Let's get through the old first. Lots of php exploit attempts floating around out there. Lots of frontpage exploit attempts hitting customer networks as well. And there's been a huge resurgence of SSH scans. And that's the summary of the old.
Here's a summary of the new:
We've detected IDS evasion techniques on several customer networks. What's interesting about these, is that the evasion techniques did not involve the delivery of exploit payloads. They involved the delivery of spam. Apparently spammers are jumping on the tiny packet fragmentation bandwagon in an attempt to evade antispam gateways. I found this very interesting. Your anti-spam vendor should too.
keith.morgan@terradon.com 2006-11-09 14:56:55 FTP and PHP
If you have world-facing FTP servers, you'd better make sure the users have strong passwords, else you'll wind up hosting warez, porn, and music by the truckload pretty quickly. If you must have world facing FTP servers, don't allow any of the users to write data to them. Eventually, a warez bot or kiddie will get lucky, guess the password, and you'll be serving stolen software to the whole world.
Better options would be to use sftp so that your legitimate user passwords aren't sniffed on the wire. But that won't help you if your users have weak passwords to begin with.
Just as an idea of the scope, we're seeing tens of thousands of brute force attempts per day on customer systems. Use strong passwords folks.

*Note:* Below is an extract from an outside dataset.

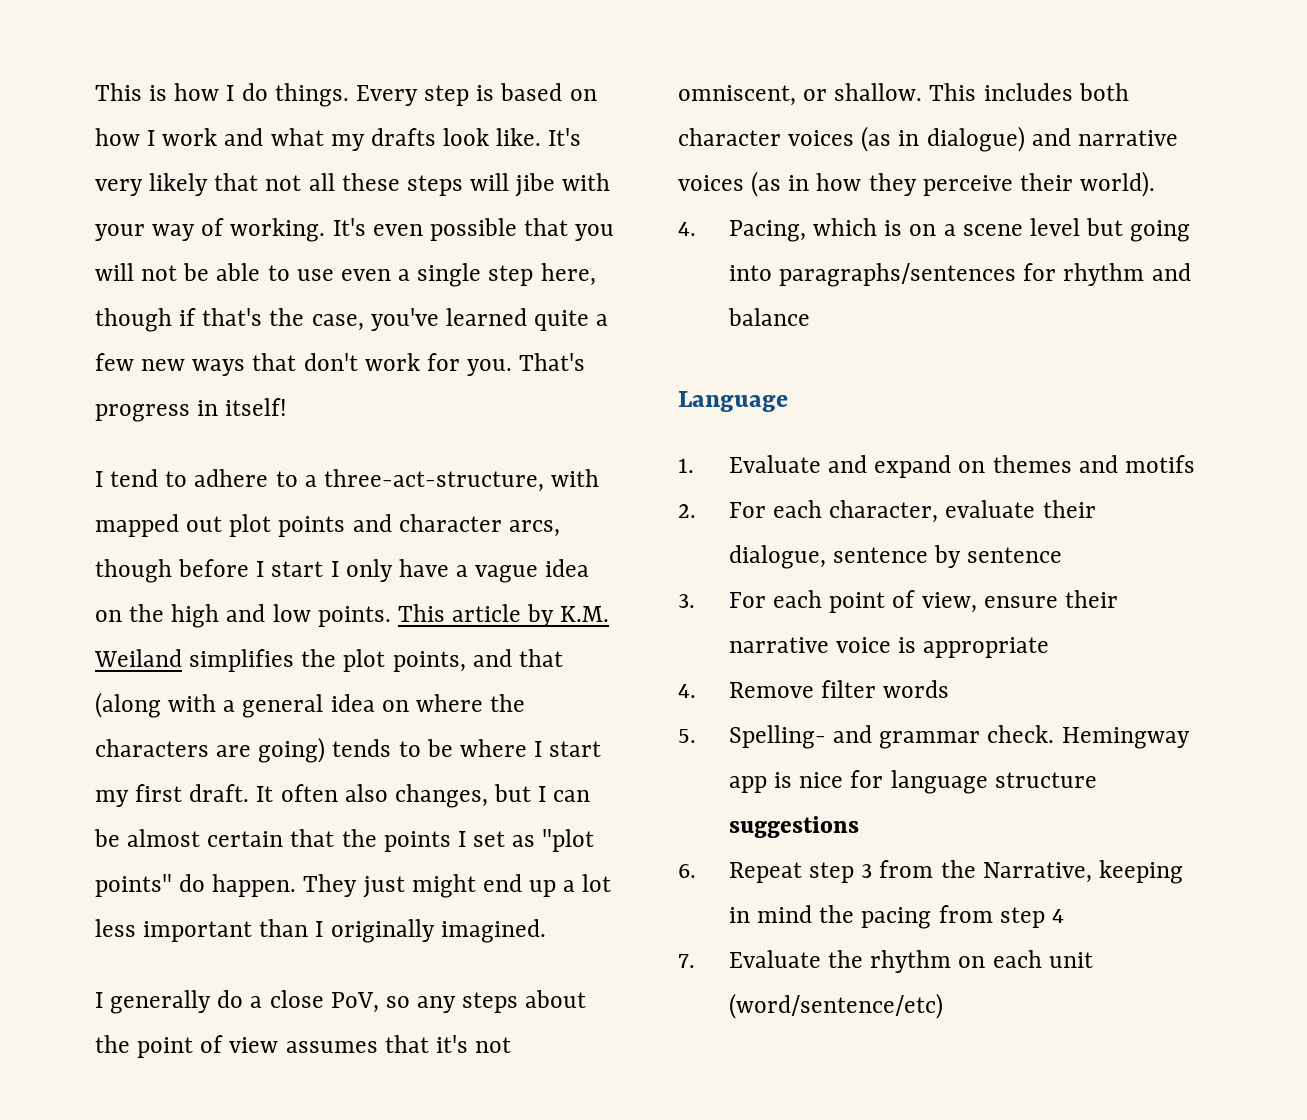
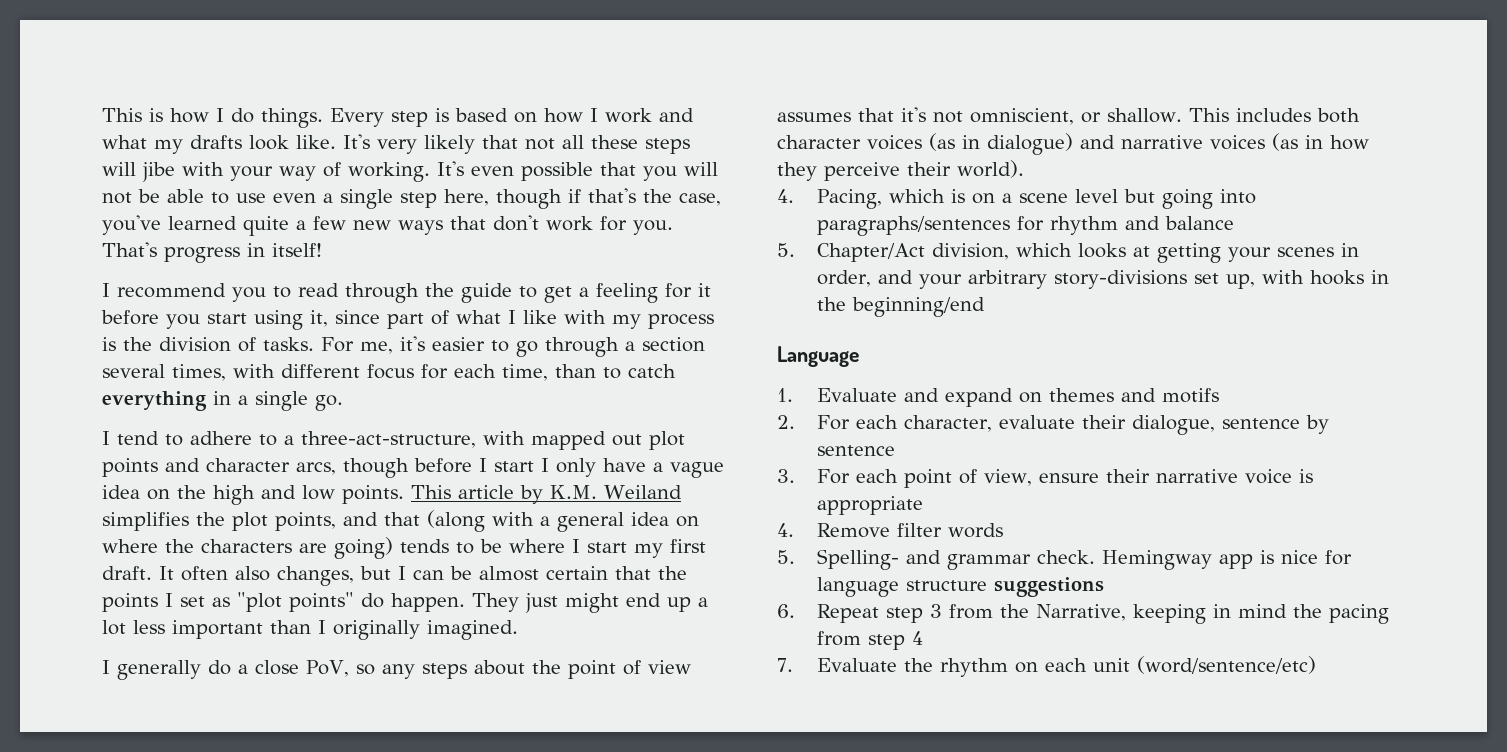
(288, 407) none -> [102,283,711,303] [101,310,714,330] [102,336,705,357] [102,364,676,381] [102,391,343,411] // I recommend you to read through the guide to get a feeling for it before you start using it, since part of what I like with my process is the division of tasks. For me, it's easier to go through a section several times, with different focus for each time, than to catch everything in a single go.
[678,85,796,106] omniscent, -> [970,108,1074,125] omniscient,
(810, 317) none -> [777,243,1360,263] [817,270,1390,289] [817,297,986,317] // 5. Chapter/Act division, which looks at getting your scenes in order, and your arbitrary story-divisions set up, with hooks in the beginning/end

PHP script attacks continue. The vast majority of them appear to be canned scans or scripts. I haven't seen any so far this week that look like hand-crafted attempts. However, having said this, if you value the data on any servers running php, you might want to have a third-party code security audit. Additionally, there was a recent vulnerability announcement on php4, so if you're running it, upgrade.